Business
Sri Lanka to seek US$ 3 billion bridge-funding as country readies for negotiations with IMF
Sri Lanka will need about US $3 billion in external assistance in the next six months to help restore supplies of essential items including fuel and medicine, Finance Minister Ali Sabry told Reuters on Saturday.
“It’s a Herculean task,” Finance Minister Ali Sabry said in his first interview since taking office this week, referring to finding $3 billion in bridge financing as the country readies for negotiations with the International Monetary Fund (IMF) this month.
The country will look to restructure international sovereign bonds and seek a moratorium on payments, and is confident it can negotiate with bondholders over a $1 billion payment due in July.

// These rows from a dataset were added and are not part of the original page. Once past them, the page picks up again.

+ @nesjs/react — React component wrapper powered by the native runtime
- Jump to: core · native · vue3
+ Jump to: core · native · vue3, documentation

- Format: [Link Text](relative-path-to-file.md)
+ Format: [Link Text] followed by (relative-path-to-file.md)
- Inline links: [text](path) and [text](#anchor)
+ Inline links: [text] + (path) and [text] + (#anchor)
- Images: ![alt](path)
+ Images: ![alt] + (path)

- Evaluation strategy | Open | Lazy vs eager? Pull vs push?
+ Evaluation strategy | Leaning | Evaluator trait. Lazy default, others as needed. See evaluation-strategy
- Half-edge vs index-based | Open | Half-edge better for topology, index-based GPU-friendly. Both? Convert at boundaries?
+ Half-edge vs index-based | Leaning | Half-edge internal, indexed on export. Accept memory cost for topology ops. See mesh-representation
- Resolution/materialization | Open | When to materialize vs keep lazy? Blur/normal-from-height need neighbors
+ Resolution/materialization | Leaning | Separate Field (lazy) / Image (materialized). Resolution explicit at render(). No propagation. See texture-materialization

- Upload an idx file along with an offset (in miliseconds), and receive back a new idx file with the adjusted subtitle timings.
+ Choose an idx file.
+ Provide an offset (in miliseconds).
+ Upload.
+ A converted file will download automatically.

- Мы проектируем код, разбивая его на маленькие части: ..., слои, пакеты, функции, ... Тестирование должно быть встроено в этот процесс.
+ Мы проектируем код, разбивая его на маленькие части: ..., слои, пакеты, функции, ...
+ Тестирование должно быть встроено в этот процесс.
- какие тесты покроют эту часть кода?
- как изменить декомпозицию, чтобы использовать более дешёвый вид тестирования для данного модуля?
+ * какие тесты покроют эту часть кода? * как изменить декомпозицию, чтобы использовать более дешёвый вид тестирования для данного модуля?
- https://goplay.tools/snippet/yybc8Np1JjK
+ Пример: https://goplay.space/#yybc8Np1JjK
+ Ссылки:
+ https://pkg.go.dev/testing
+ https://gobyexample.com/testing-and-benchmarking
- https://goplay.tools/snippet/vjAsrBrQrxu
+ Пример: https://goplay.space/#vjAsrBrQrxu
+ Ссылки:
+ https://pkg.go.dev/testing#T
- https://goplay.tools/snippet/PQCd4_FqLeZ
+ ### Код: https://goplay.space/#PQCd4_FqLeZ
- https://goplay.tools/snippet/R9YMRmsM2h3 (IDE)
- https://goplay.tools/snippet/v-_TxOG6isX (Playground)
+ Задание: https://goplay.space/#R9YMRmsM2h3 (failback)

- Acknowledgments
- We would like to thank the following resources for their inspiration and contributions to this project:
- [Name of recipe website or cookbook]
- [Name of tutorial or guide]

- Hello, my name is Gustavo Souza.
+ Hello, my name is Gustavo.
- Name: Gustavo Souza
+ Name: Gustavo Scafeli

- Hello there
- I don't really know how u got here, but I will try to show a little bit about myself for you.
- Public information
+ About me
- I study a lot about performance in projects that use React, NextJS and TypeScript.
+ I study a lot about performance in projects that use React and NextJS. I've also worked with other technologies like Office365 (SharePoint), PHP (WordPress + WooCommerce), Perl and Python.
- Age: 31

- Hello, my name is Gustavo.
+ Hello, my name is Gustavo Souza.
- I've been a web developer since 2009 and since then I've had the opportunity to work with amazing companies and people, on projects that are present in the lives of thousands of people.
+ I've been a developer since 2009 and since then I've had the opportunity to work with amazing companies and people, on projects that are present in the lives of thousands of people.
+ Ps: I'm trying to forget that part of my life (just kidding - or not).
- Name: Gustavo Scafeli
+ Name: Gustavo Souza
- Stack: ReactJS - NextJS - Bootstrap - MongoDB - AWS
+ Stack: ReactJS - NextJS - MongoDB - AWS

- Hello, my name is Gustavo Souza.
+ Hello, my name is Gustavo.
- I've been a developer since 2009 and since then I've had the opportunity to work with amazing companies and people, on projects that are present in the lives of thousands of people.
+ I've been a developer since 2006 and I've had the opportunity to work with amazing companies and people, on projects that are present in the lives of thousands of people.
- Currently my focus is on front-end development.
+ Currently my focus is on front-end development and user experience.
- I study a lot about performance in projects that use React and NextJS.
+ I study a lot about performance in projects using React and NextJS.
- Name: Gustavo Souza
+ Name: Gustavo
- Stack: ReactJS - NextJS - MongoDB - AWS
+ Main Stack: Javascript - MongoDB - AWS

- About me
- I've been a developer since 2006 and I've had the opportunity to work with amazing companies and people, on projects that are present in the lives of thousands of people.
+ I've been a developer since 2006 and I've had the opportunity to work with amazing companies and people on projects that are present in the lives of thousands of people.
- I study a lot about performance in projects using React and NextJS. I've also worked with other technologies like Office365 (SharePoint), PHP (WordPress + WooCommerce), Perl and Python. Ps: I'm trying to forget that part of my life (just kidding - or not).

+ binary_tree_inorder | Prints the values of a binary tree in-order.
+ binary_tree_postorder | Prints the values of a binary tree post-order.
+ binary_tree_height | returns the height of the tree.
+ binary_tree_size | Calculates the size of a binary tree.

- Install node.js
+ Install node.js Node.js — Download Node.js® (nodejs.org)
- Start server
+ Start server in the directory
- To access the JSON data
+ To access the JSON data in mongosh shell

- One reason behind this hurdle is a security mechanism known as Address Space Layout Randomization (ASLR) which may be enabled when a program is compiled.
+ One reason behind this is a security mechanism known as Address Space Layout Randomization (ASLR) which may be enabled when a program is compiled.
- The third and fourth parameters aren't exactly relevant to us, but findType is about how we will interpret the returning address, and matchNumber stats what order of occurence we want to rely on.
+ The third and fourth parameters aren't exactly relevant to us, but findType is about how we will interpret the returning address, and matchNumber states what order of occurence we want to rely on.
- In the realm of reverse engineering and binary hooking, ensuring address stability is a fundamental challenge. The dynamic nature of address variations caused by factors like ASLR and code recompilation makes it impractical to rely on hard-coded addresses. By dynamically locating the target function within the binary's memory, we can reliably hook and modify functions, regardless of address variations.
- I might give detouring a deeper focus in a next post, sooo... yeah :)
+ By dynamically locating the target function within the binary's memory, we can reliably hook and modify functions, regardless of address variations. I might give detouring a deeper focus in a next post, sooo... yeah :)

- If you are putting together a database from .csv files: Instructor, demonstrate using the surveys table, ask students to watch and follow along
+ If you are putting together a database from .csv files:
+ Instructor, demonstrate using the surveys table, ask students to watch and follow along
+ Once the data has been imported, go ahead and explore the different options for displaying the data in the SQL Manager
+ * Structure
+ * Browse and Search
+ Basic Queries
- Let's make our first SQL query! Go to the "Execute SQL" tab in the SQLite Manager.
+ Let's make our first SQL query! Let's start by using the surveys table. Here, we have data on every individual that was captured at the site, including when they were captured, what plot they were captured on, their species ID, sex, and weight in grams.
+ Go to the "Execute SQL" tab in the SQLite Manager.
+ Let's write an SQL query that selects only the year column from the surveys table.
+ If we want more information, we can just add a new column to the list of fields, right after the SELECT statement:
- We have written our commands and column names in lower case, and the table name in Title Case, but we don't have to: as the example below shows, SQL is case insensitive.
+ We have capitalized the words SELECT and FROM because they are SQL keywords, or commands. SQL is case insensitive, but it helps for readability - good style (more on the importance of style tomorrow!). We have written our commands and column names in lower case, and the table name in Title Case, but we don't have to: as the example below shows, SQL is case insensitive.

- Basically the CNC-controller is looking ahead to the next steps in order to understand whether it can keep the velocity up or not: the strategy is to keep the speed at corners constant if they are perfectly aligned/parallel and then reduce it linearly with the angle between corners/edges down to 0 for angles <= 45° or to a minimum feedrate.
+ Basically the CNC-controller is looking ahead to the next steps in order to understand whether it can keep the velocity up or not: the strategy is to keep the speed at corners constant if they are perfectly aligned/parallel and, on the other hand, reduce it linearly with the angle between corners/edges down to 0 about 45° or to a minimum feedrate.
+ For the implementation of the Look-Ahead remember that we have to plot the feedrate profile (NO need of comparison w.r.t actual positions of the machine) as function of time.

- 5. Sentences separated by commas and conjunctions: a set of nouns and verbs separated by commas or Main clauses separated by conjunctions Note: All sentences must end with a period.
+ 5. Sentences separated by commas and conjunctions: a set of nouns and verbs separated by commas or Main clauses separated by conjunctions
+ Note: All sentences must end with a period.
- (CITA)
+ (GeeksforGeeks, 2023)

“The entire effort is not to go for a hard default,” Sabry said. “We understand the consequences of a hard default,” he told Reuters.
J.P. Morgan analysts estimated this week that Sri Lanka’s gross debt servicing would amount to $7 billion this year, with a current account deficit of around $3 billion.
The country has $12.55 billion in outstanding international sovereign bonds, central bank data showed, and foreign reserves of $1.93 billion at the end of March.
“The first priority is to see that we get back to the normal supply channel in terms of fuel, gas, drugs and thereby electricity so that the people’s uprising can be addressed,” Sabry said.
Anti-government protests have raged across the island for days, with at least one turning violent in the commercial capital of Colombo, in a threat to the country’s lucrative tourism industry.
“We respect your right to protest, but no violence, because it is counterproductive,” Sabry said.
“Our tourism, which was beautifully coming back in February with 140,000 tourists coming in, has been severely affected ever since the demonstrations.”
Sabry said he would lead a delegation of Sri Lankan officials to Washington to start talks with the IMF on April 18 and that financial and legal advisers would be selected within 21 days to help the government restructure its international debt.
“Once we go to them, first thing is there is a sense of confidence in the entire international monetary community that we are serious,” he said. “We are transparent, we are willing to engage.”
On Friday, the new central bank governor raised interest rates by an unprecedented 700 basis points in a bid to tame rocketing inflation and stabilise the economy.
Sri Lankan authorities will also reach out to rating agencies, Sabry said, as the country looks to regain access to international financial markets after being locked out due to multiple ratings downgrades since 2020.
Sabry said the government will raise taxes and fuel prices within six months and seek to reform loss-making state-owned enterprises.
These measures were among key recommendations in an IMF review of Sri Lanka’s economy released in early March.
“These are very unpopular measures, but these are things we need to do for the country to come out of this,” Sabry said. “The choice is do you do that or do you go down the drain permanently?”
Sri Lanka will seek another $500 million credit line from India for fuel, which would suffice for about five weeks, according to Reuters.
The government would also look for support from the Asian Development Bank, the World Bank and bilateral partners including China, the United States, Britain and countries in the Middle East.
“We know where we are, and the only thing is to fight back,” Sabry said.
Discussions are ongoing with China on a $1.5 billion credit line, a syndicated loan of up to $1 billion and a request from Sri Lanka’s President in January to restructure some debt.
“Hopefully we will be able to get some relief which would help until larger infusions come in,” Sabry told Reuters.